C’è poi il secondo campanello di allarme. Che scatta quando si tocca un buco del nostro sistema legislativo: la mancanza di un tetto sul mix di contaminanti: “I dati del biennio evidenziano più che in passato, la presenza di miscele nelle acque. Con un numero medio di 4 sostanze e un massimo di 56 sostanze in un singolo campione.
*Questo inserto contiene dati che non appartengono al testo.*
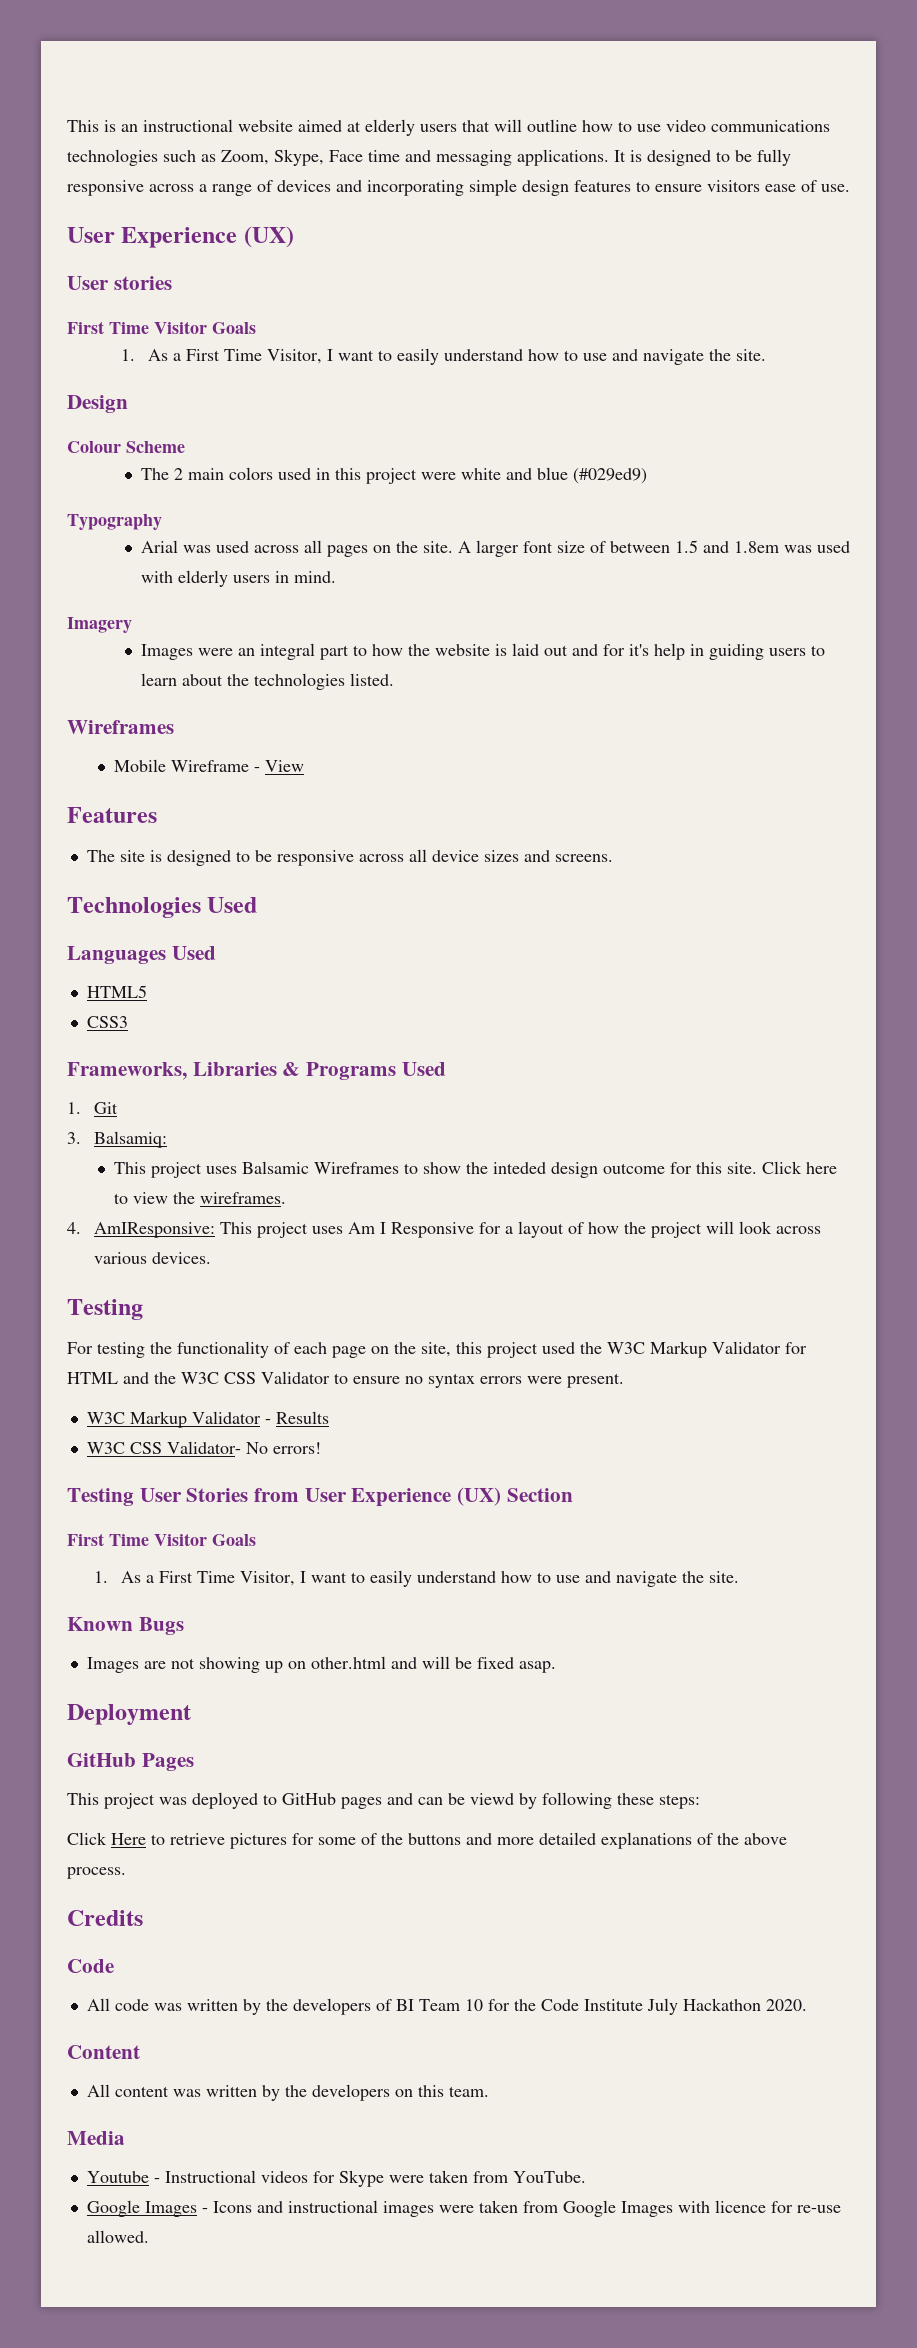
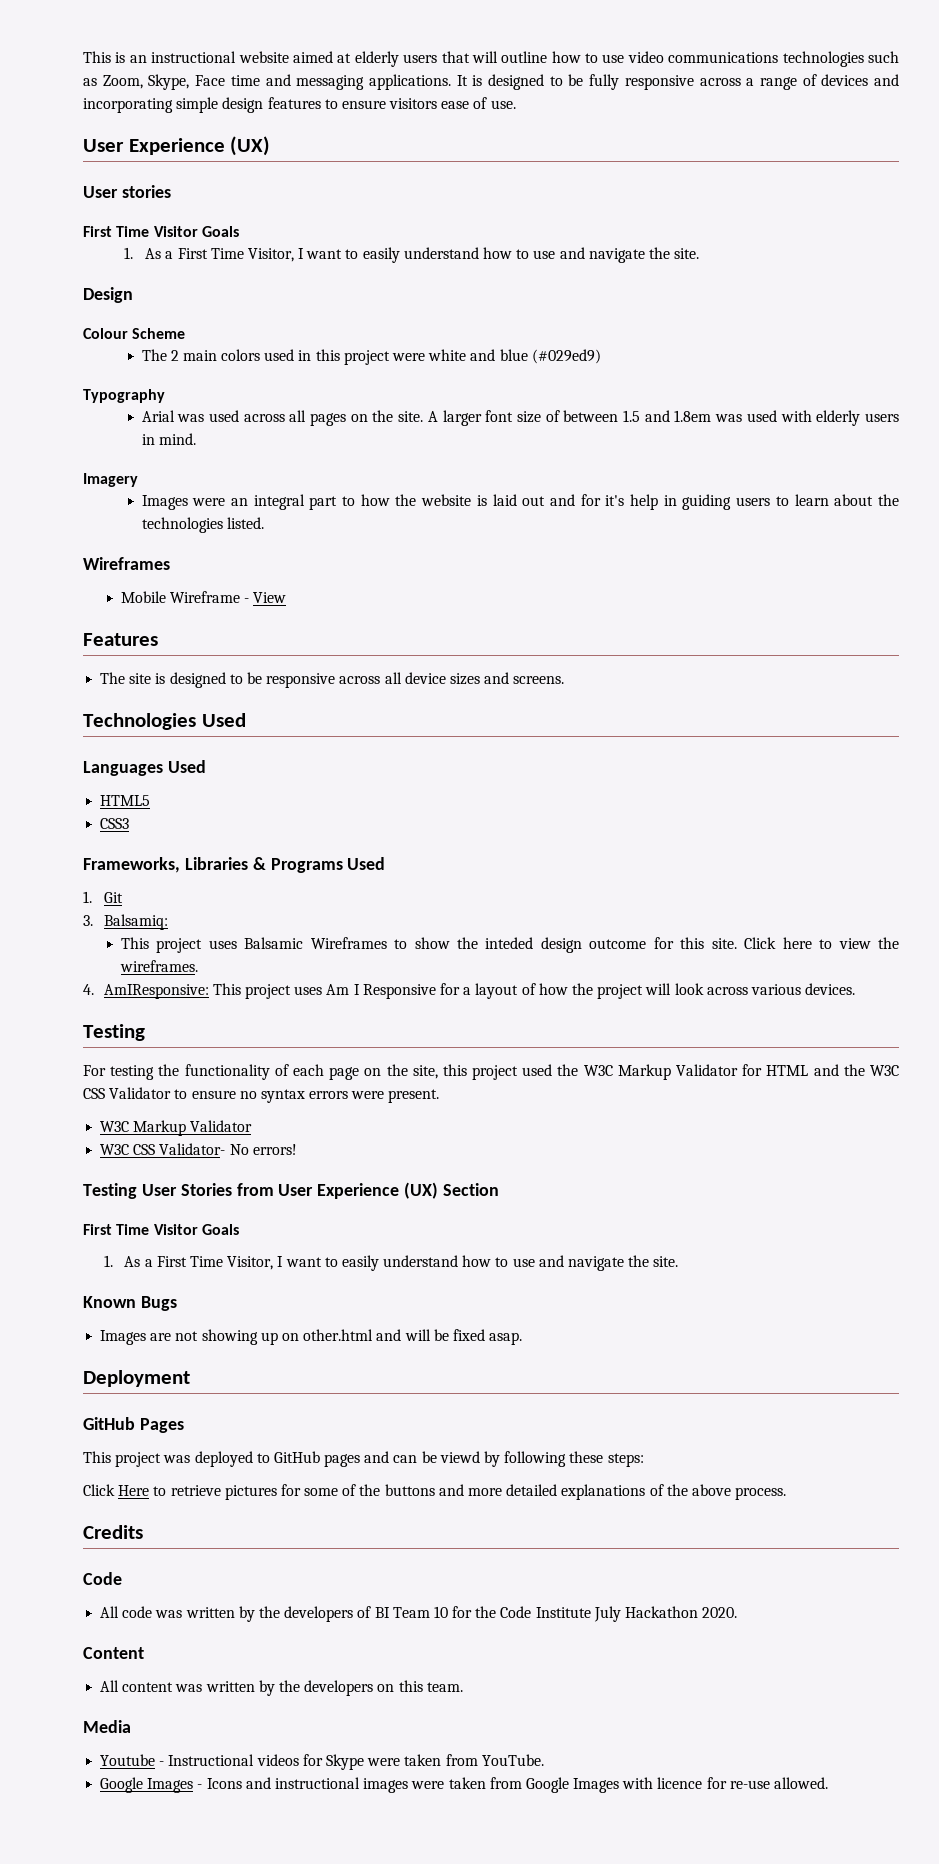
  For testing the functionality of each page on the site, this project used the W3C Markup Validator for HTML and the W3C CSS Validator to ensure no syntax errors were present.
- W3C Markup Validator - Results
+ W3C Markup Validator

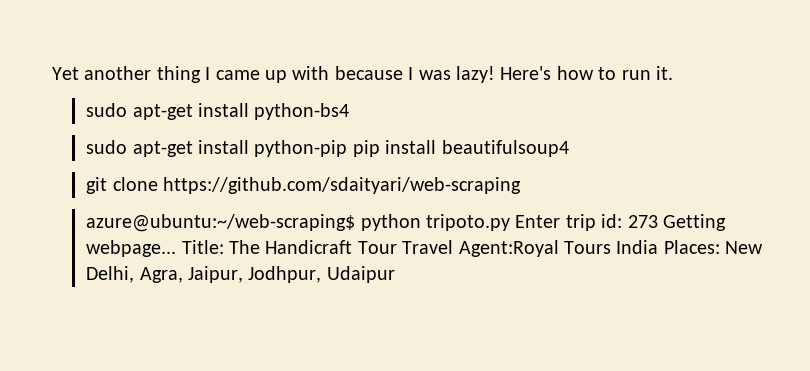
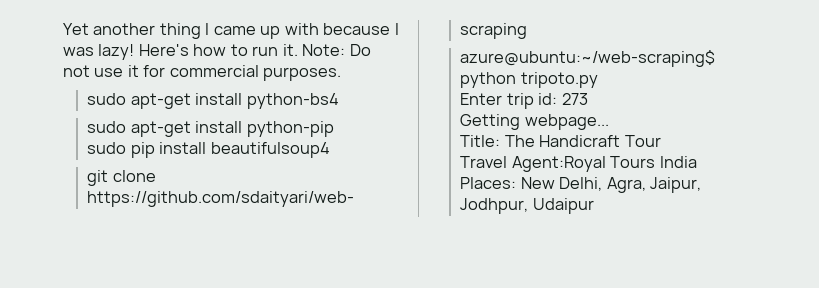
+ Note: Do not use it for commercial purposes.
- sudo apt-get install python-pip pip install beautifulsoup4
+ sudo apt-get install python-pip
+ sudo pip install beautifulsoup4
- azure@ubuntu:~/web-scraping$ python tripoto.py Enter trip id: 273 Getting webpage... Title: The Handicraft Tour Travel Agent:Royal Tours India Places: New Delhi, Agra, Jaipur, Jodhpur, Udaipur
+ azure@ubuntu:~/web-scraping$ python tripoto.py
+ Enter trip id: 273
+ Getting webpage...
+ Title: The Handicraft Tour
+ Travel Agent:Royal Tours India
+ Places: New Delhi, Agra, Jaipur, Jodhpur, Udaipur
Si deve quindi tenere conto che gli uomini, come altri organismi, sono spesso esposti a miscele di sostanze chimiche di cui non si conosce la composizione e, quindi, non si può valutarne il rischio”.

“Nonostante il Rapporto ISPRA registri un leggero calo nell’uso dei pesticidi in agricoltura, la presenza di residui nelle acque è in continuo aumento e non è dovuto solo ai monitoraggi più accurati ma è il risultato dell’effetto accumulo, come indica lo stesso Istituto”, ha commentato la presidente di FederBio, Maria Grazia Mammuccini. “Per questo, se vogliamo garantire la tutela di un bene comune come l’acqua, occorre adottare con urgenza gli obiettivi delle strategie Farm to Fork e Biodiversità con l’obiettivo di ridurre rapidamente l’uso dei pesticidi del 50% e triplicare le superfici coltivate a biologico. Sono queste sono le priorità a cui deve guardare il Piano strategico Nazionale della nuova PAC e la revisione del PAN di cui si sono perse le tracce da oltre un anno”.

“La cosa che desta grandi preoccupazioni è anche il mix di contaminanti rilevati. Se nel 2008 in un solo campione si erano trovate fino a un massimo di 15 diverse sostanze – conclude Mammuccini – nell’ultimo rapporto il dato sale a 56 sostanze in un singolo campione. Sappiamo bene che la questione del multiresiduo non è stata finora indagata adeguatamente; per questo sarebbe necessario adottare il principio di precauzione e investire in studi e ricerche indipendenti per valutare gli effetti del multiresiduo sulla salute dei cittadini e sull’ambiente”.

Il quadro è chiaro. Manca un’adeguata risposta ai problemi. Ma l’Unione europea ha già indicato la strada con le strategie Farm to Fork e Biodiversità: meno pesticidi, spazio al biologico.